Pairwise correlations are shown by plots of all recorded points from the MCMC trace. Points are colored by likelihood, with yellow the most likely and purple the least likely.

**Note:** The distributions below do not represent physical distributions. For example, the `N` distribution does not represent an actual micelle size distribution. It is a posterior distribution representing our knowledge of the `N` parameter for the STAND model, in which there is a single micelle size.

In [15]:
sns.set(style='ticks', palette='Set2', font_scale=1.)
g = sns.pairplot(pd.DataFrame({'beta':beta_trace,
                               'Gmax':Gmax_trace,
                               'N':N_trace,
                               'deltamu':deltamu_trace,
                               'sigma':sigma_trace}),
                plot_kws={'c':lnL_trace, 'cmap':cm.viridis})
for i, j in zip(*np.triu_indices_from(g.axes, 1)):
    g.axes[i, j].set_visible(False)

<IPython.core.display.Javascript object>

## 7. Plot posterior predictive distribution

This plots the median prediction and shades between the 2.5th and 97.5th percentile predictions. Assuming zero discrepancy, 95% of experimental observations should fall in the shaded region.

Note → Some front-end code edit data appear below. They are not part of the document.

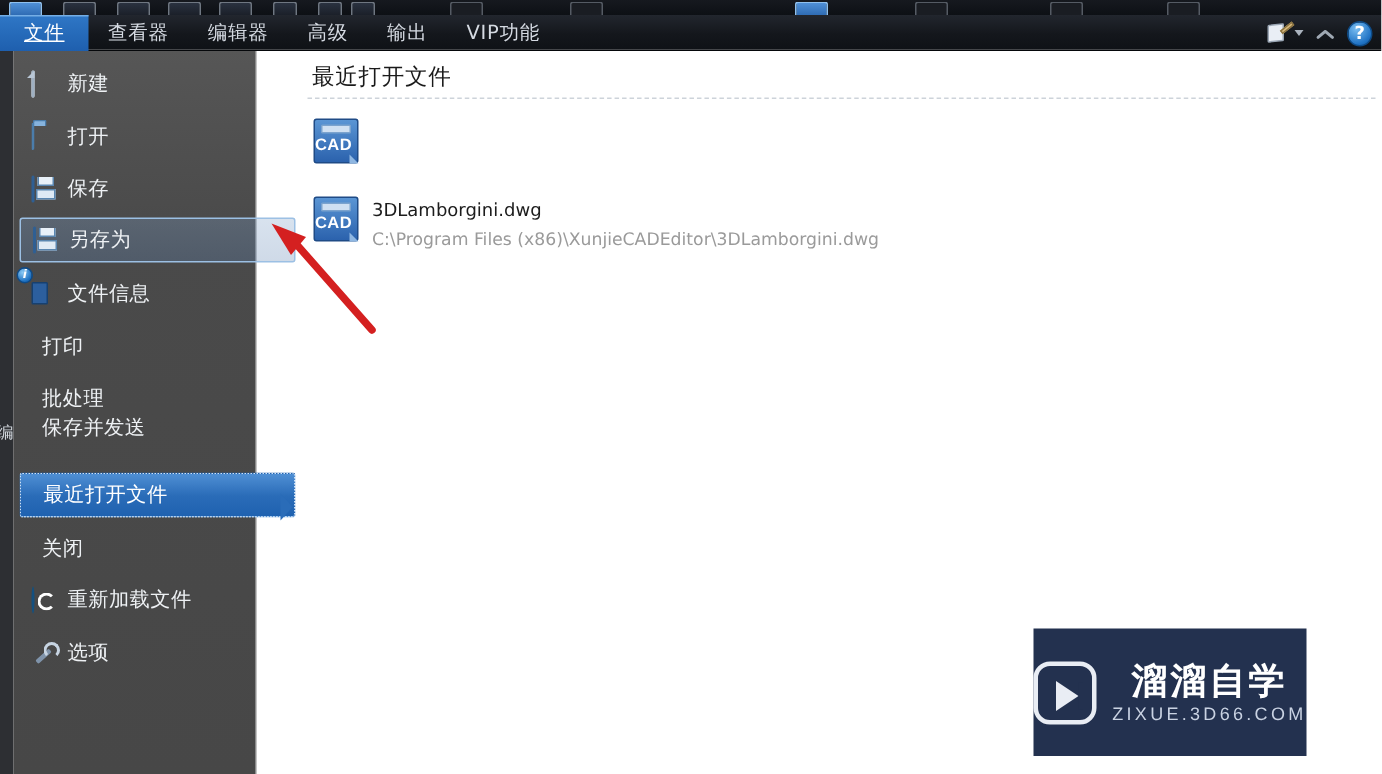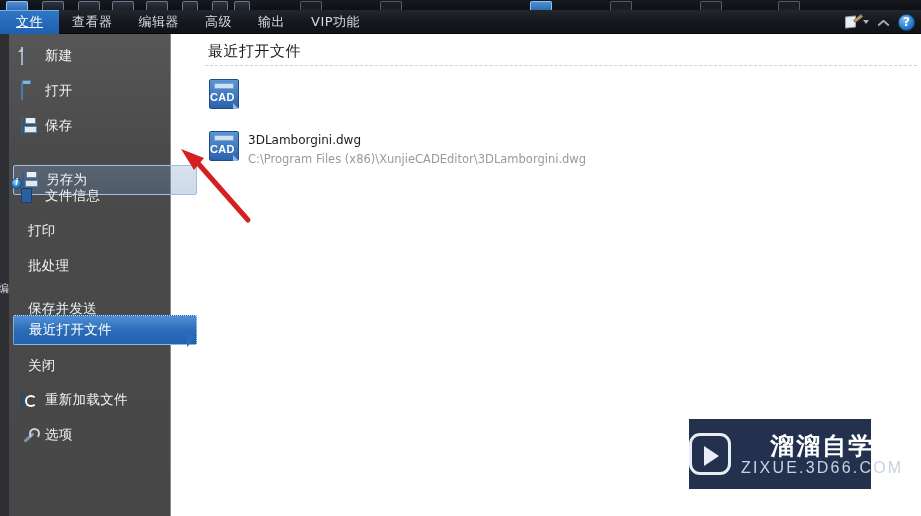--- a/index.html
+++ b/index.html
@@ -125,7 +125,6 @@
     background: linear-gradient(rgba(126,160,200,.30), rgba(96,132,178,.30));
     border: 1px solid #9cc0e4; border-radius: 2px;
     width: 184px;
-    margin-top: 20px;
   }
   .side-item.selected {
     background: linear-gradient(#4f8fd4, #2a6cb8 52%, #1f62b0);

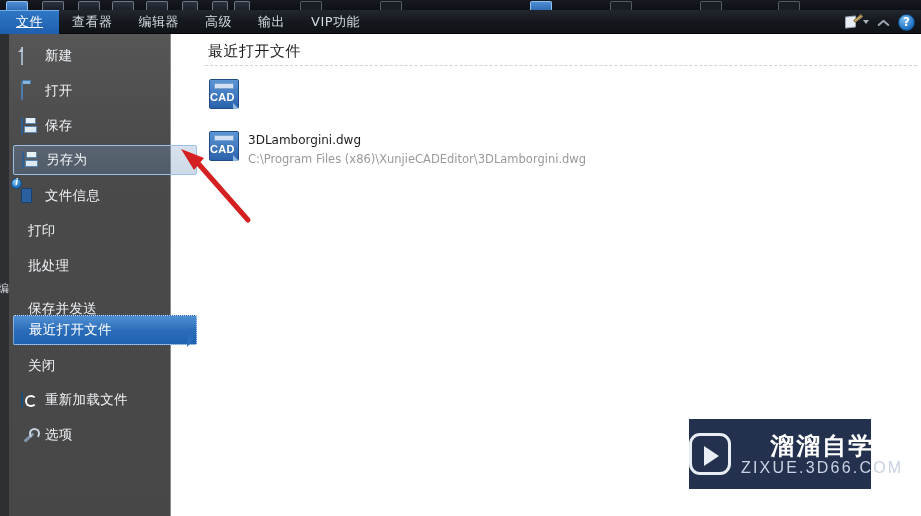--- a/index.html
+++ b/index.html
@@ -375,7 +375,7 @@
       <span class="lbl">批处理</span>
     </div>
 
-    <div class="side-item noicon" style="top:260px">
+    <div class="side-item noicon" style="top:236px">
       <span class="lbl">保存并发送</span>
     </div>
 

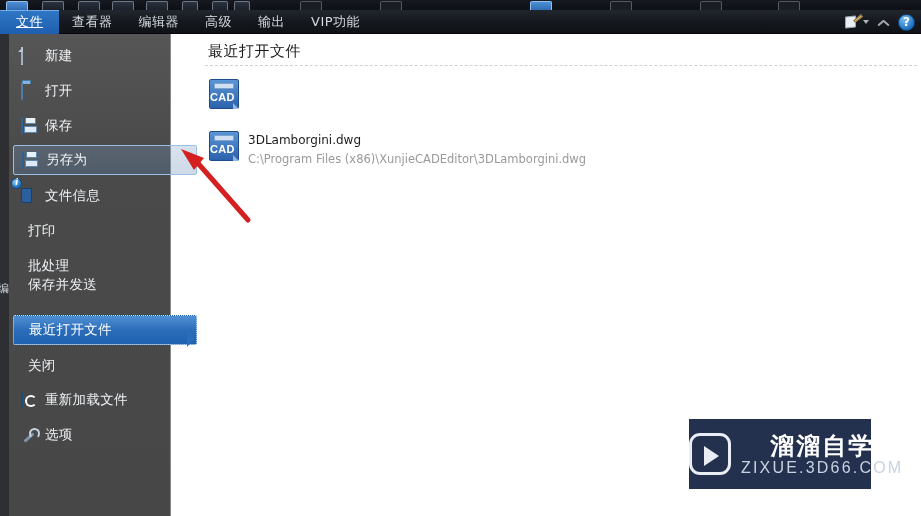--- a/index.html
+++ b/index.html
@@ -263,7 +263,7 @@
 
   
   .watermark {
-    position: absolute; left: 689px; top: 419px; width: 182px; height: 70px;
+    position: absolute; left: 689px; top: 419px; width: 182px; height: 85px;
     background: #23314f;
     display: flex; align-items: center; justify-content: space-between; gap: 10px;
   }

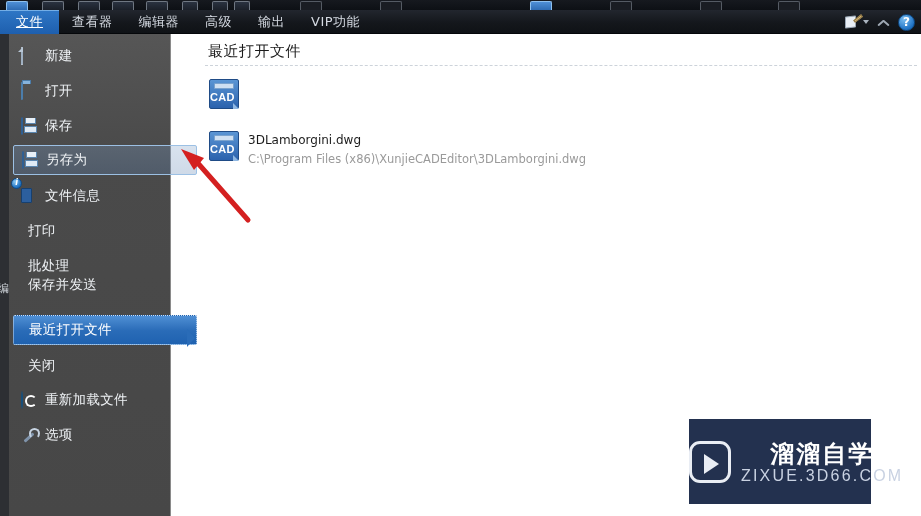--- a/index.html
+++ b/index.html
@@ -286,7 +286,7 @@
     line-height: 28px;
   }
   .wm-en {
-    color: #c9d2e2; font-size: 16px; letter-spacing: 2.2px; line-height: 16px;
+    color: #c9d2e2; font-size: 12px; letter-spacing: 2.2px; line-height: 16px;
     font-family: "Liberation Sans", sans-serif;
   }
 </style>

Check for (systematic) discrepancy. If sigma (above) is much bigger than expected, or if it doesn't appear that 95% of experimental data is falling within the bounds, then there is systematic discrepancy.

In [16]:
sns.set(style='ticks', palette='Set2', font_scale=1.5)

fig = plt.figure()
st_result = []
ct_sample = np.logspace(np.log10(min(ct_data)), np.log10(max(ct_data)))
for deltamu_sample, N_sample, beta_sample, Gmax_sample in zip(deltamu_trace,
                                                              N_trace,
                                                              beta_trace,
                                                              Gmax_trace)[::100]:
    cf_sample = cf_from_ct(ct_sample, deltamu_sample, N_sample)
    st_result.append(72.-pressure_from_cf(cf_sample, beta_sample, Gmax_sample, T))
st_result = np.array(st_result)
st_95 = np.percentile(st_result, 97.5, axis=0)
st_50 = np.percentile(st_result, 50, axis=0)
st_5 = np.percentile(st_result, 2.5, axis=0)

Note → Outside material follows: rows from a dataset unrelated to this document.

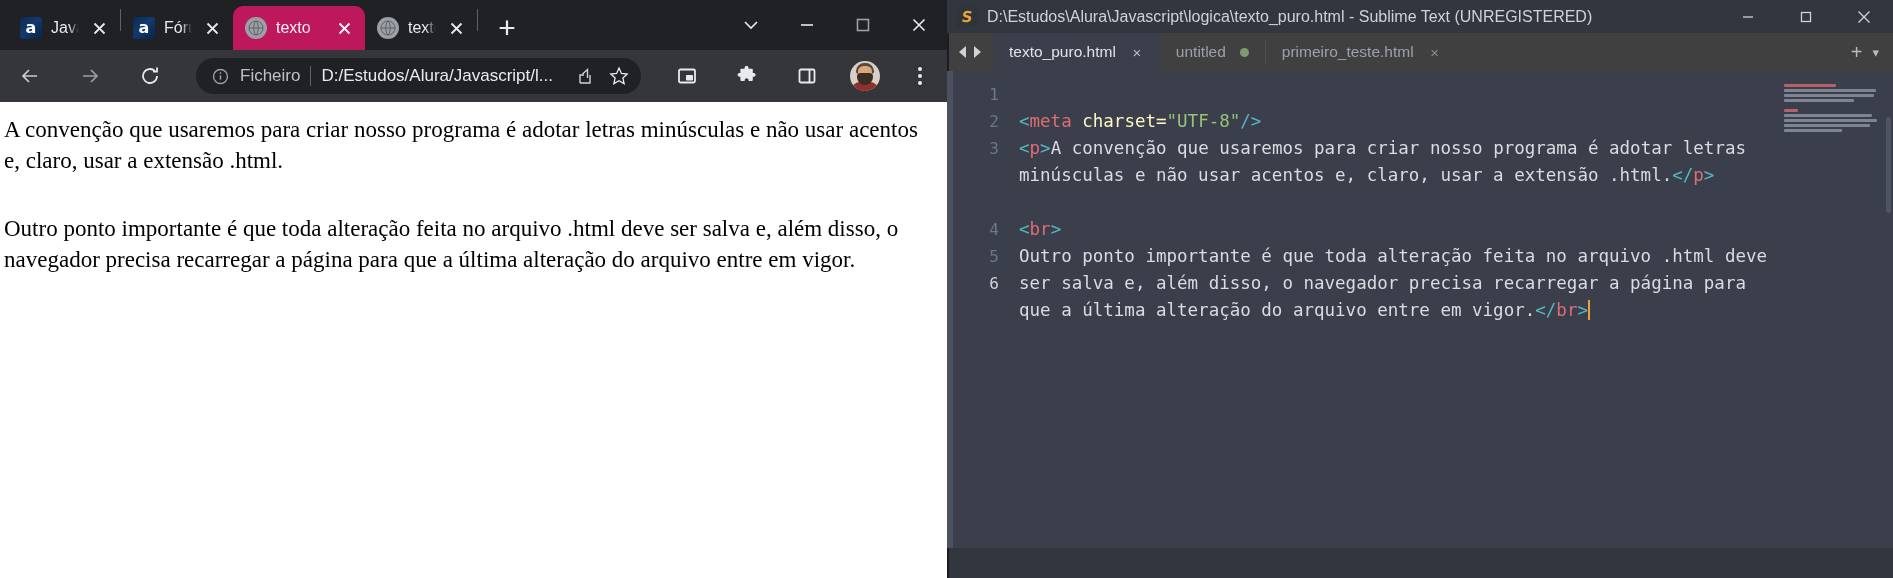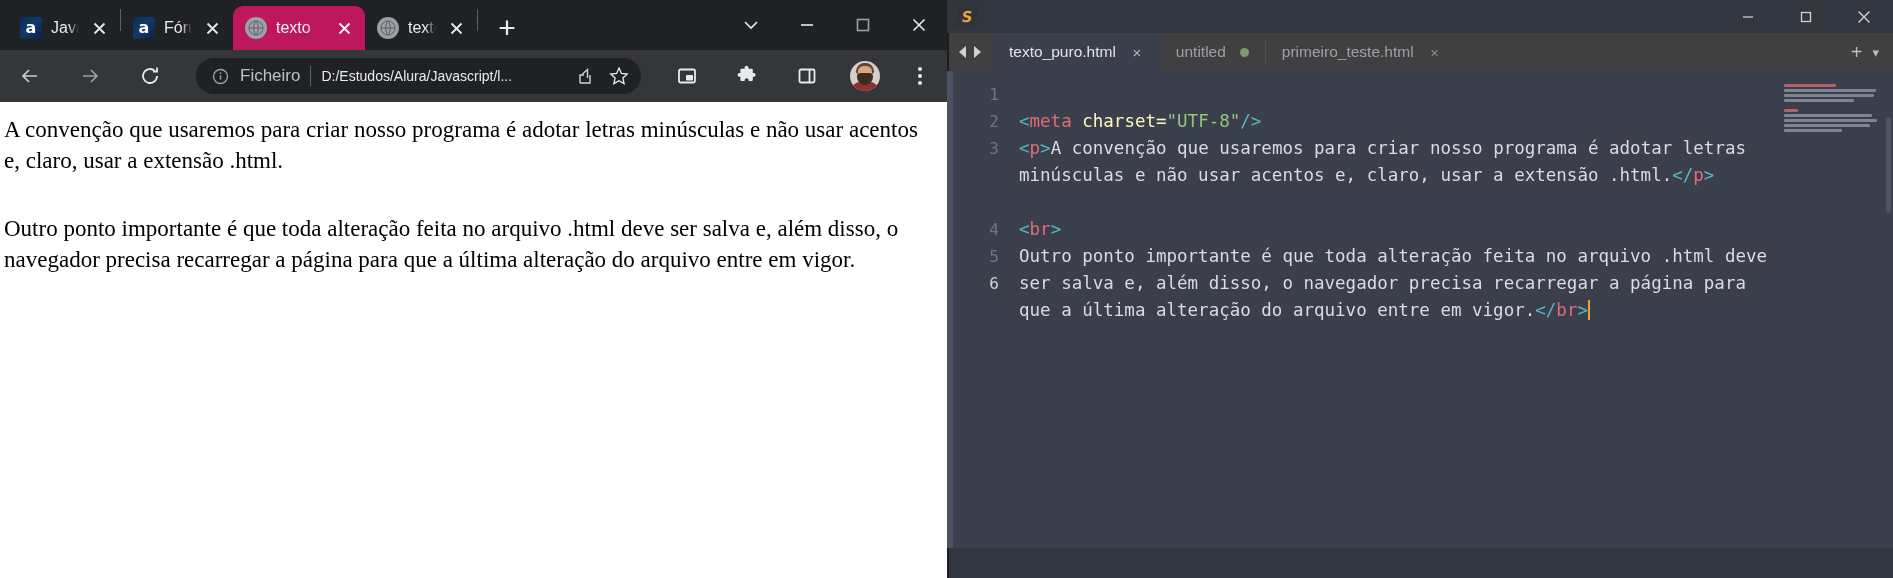--- a/index.html
+++ b/index.html
@@ -322,6 +322,7 @@
 
     <div class="sb-titlebar">
       <span class="sb-logo">S</span>
+      <span class="sb-title">D:\Estudos\Alura\Javascript\logica\texto_puro.html - Sublime Text (UNREGISTERED)</span>
       <div class="sb-wc">
         <div class="wc-btn">
           <svg width="16" height="16" viewBox="0 0 16 16">

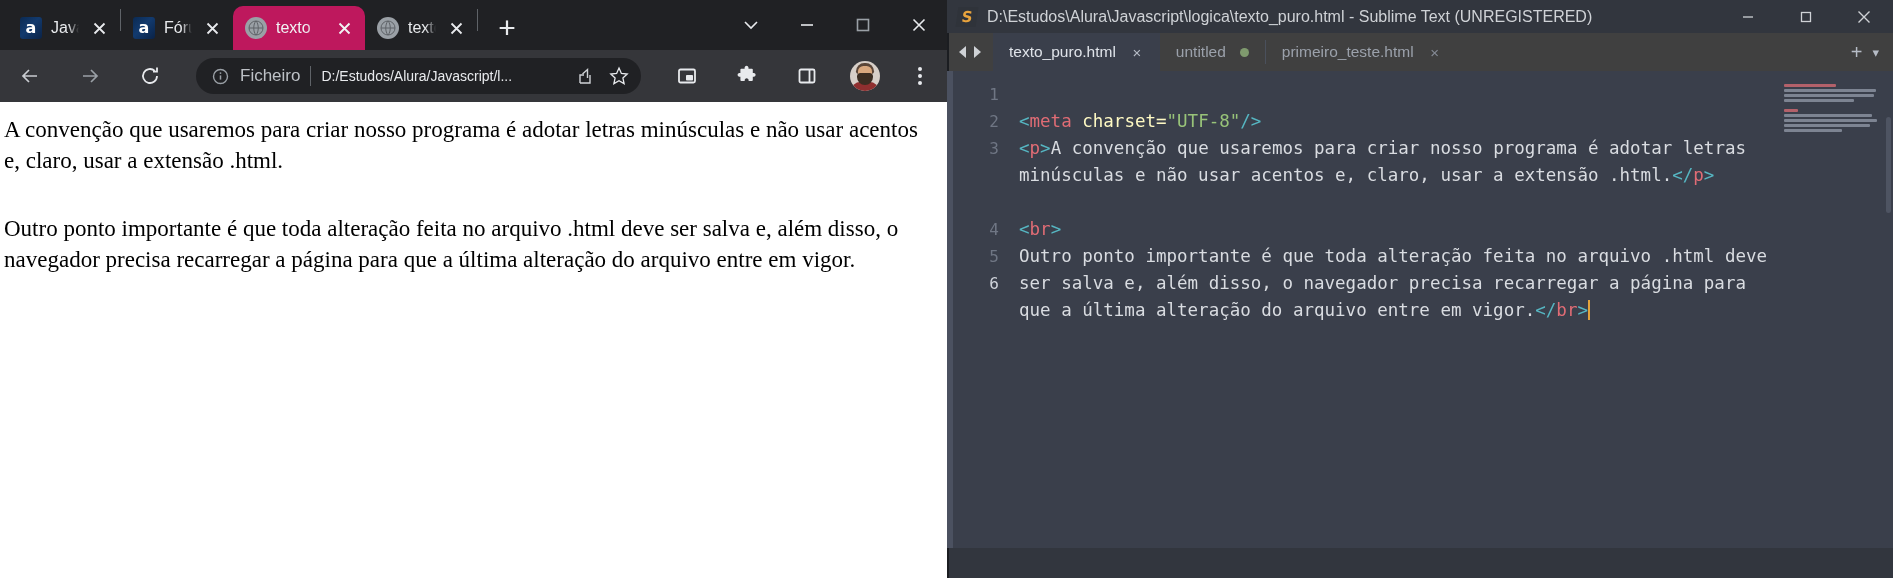--- a/index.html
+++ b/index.html
@@ -65,7 +65,7 @@
   .omni-info { width:20px;height:20px;flex:0 0 20px;color:#9aa0a6;display:flex;align-items:center;justify-content:center; }
   .omni-scheme { font-size:17px; color:#bdc1c6; white-space:nowrap; font-family:"Liberation Sans", sans-serif; }
   .omni-divider { width:1px;height:20px;background:#5f6368; flex:0 0 1px; }
-  .omni-url { font-size:14px; color:#e8eaed; white-space:nowrap; overflow:hidden; flex:1 1 auto; min-width:0; }
+  .omni-url { font-size:17px; color:#e8eaed; white-space:nowrap; overflow:hidden; flex:1 1 auto; min-width:0; }
   .omni-right { display:flex; align-items:center; gap:2px; flex:0 0 auto; }
   .omni-ic { width:32px;height:32px;display:flex;align-items:center;justify-content:center;color:#e8eaed; }
   .avatar {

plt.fill_between(ct_sample, st_5, st_95, alpha=0.2)
plt.plot(ct_sample, st_50)
plt.plot(ct_data, st_data, 'k.')
plt.xlabel('Surface concentration (M)')
plt.ylabel('Surface tension (mN/m)')
plt.gcf().subplots_adjust(bottom=0.15)
plt.gcf().subplots_adjust(left=0.15)

plt.xscale('log')

<IPython.core.display.Javascript object>